Denn vorliegend haben die Parteien weder über die Ausstellung eines solchen Zeugnisses noch über dessen Inhalt gestritten. Das Interesse des Klägers am Obsiegen mit diesem - formularmäßig gestellten - Antrag beschränkt sich also auf das sog. Titulierungsinteresse. Es erscheint angemessen, den Streitwert für den Anspruch auf Erteilung eines Zwischenzeugnisses in einem solchen Falle mit DM 500,00 anzusetzen (ebenso LAG Hamburg Beschluß vom 12.01.1998 - 4 Ta 28/97 - LAGE § 3 ZPO Entscheidung 9 mit ausführlicher und zutreffender Begründung, auf die Bezug genommen wird).

7.

Der hilfsweise gestellte Anspruch auf Erteilung eines qualifizierten Zeugnisses ist gem. § 19 Abs. 1 S. 2 GKG nicht gesondert zu bewerten.
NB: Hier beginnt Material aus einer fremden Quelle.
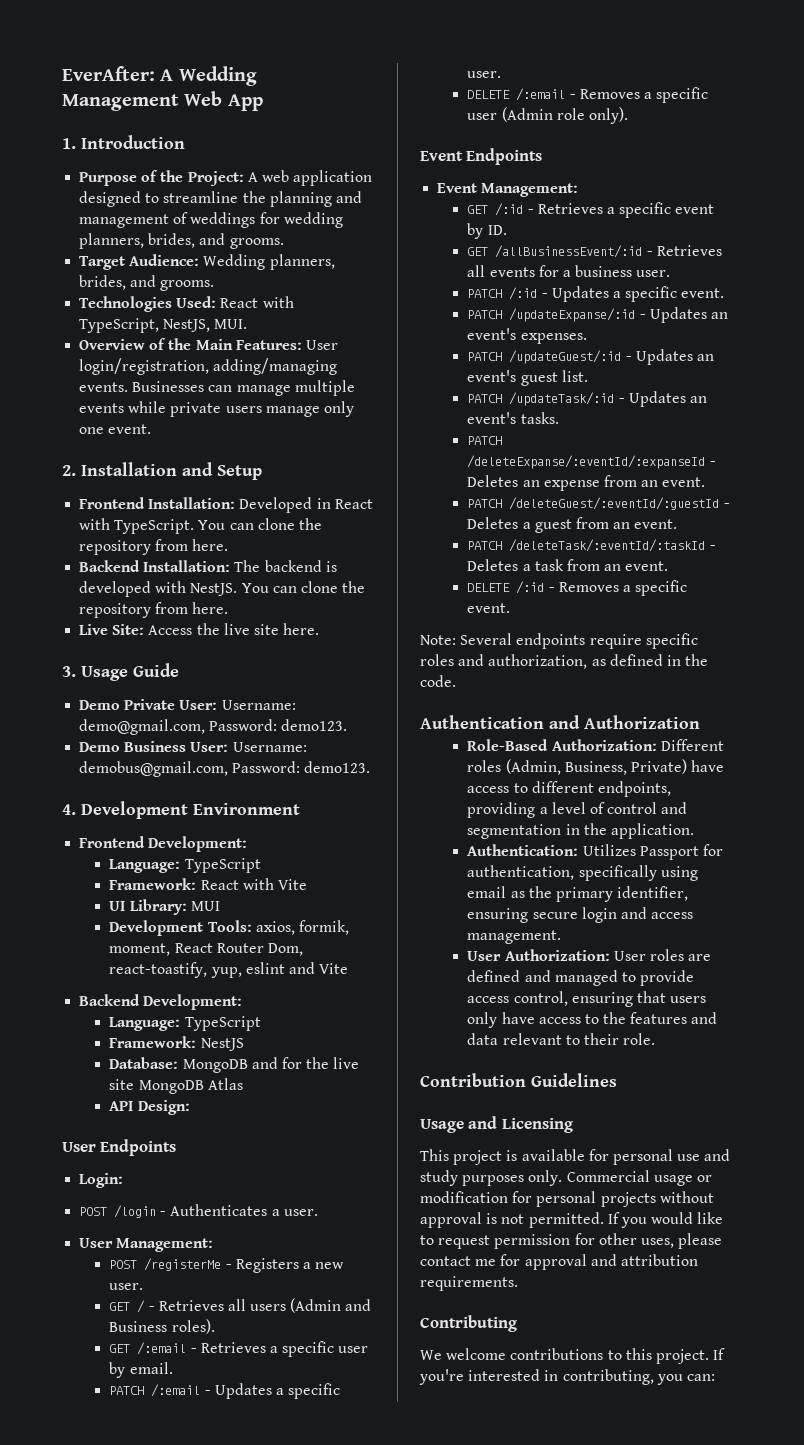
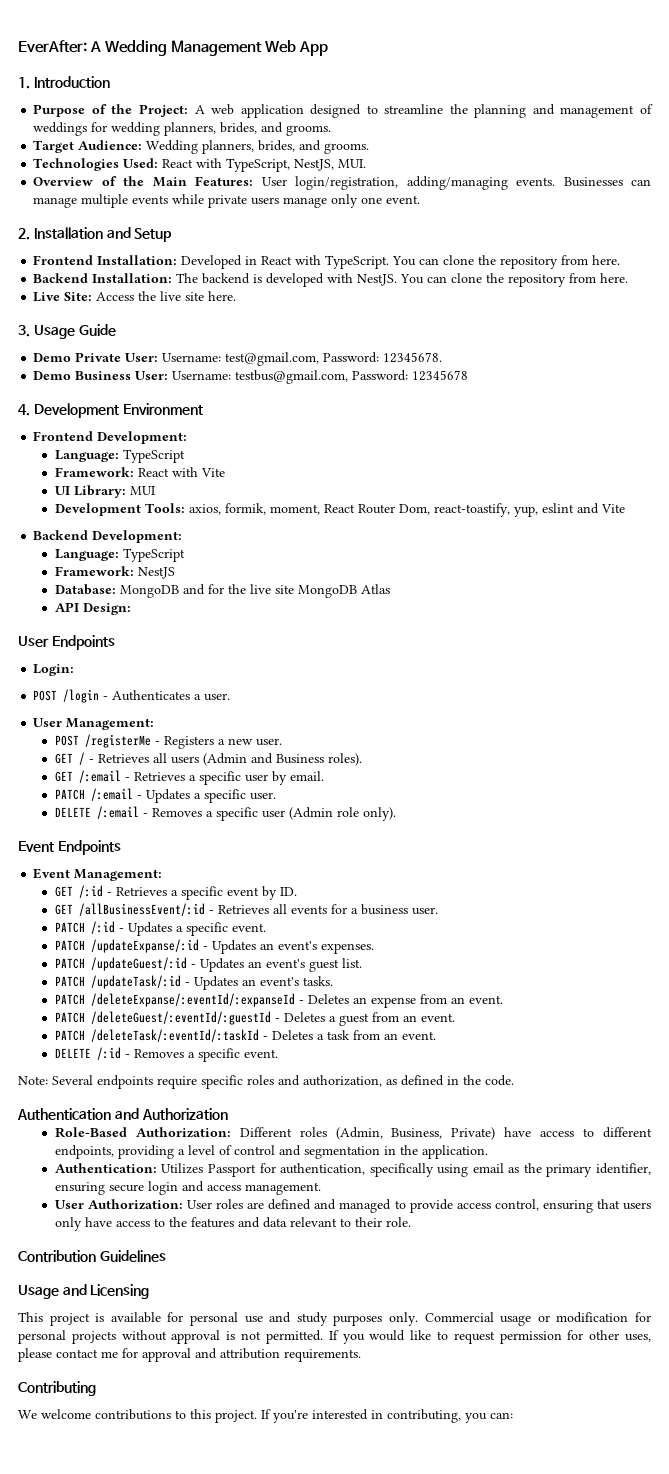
- Demo Private User: Username: demo@gmail.com, Password: demo123.
+ Demo Private User: Username: test@gmail.com, Password: 12345678.
- Demo Business User: Username: demobus@gmail.com, Password: demo123.
+ Demo Business User: Username: testbus@gmail.com, Password: 12345678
Nach alledem ist der Verfahrenswert in teilweiser Abänderung der angefochtenen Entscheidung auf DM 18.364,00 festzusetzen.

Das Verfahren über die Beschwerde ist gem. § 25 Abs. 4 S. 1 GKG gebührenfrei.

Gegen diesen Beschluß ist ein Rechtsmittel nicht gegeben (§ 78 Abs. 2 ArbGG).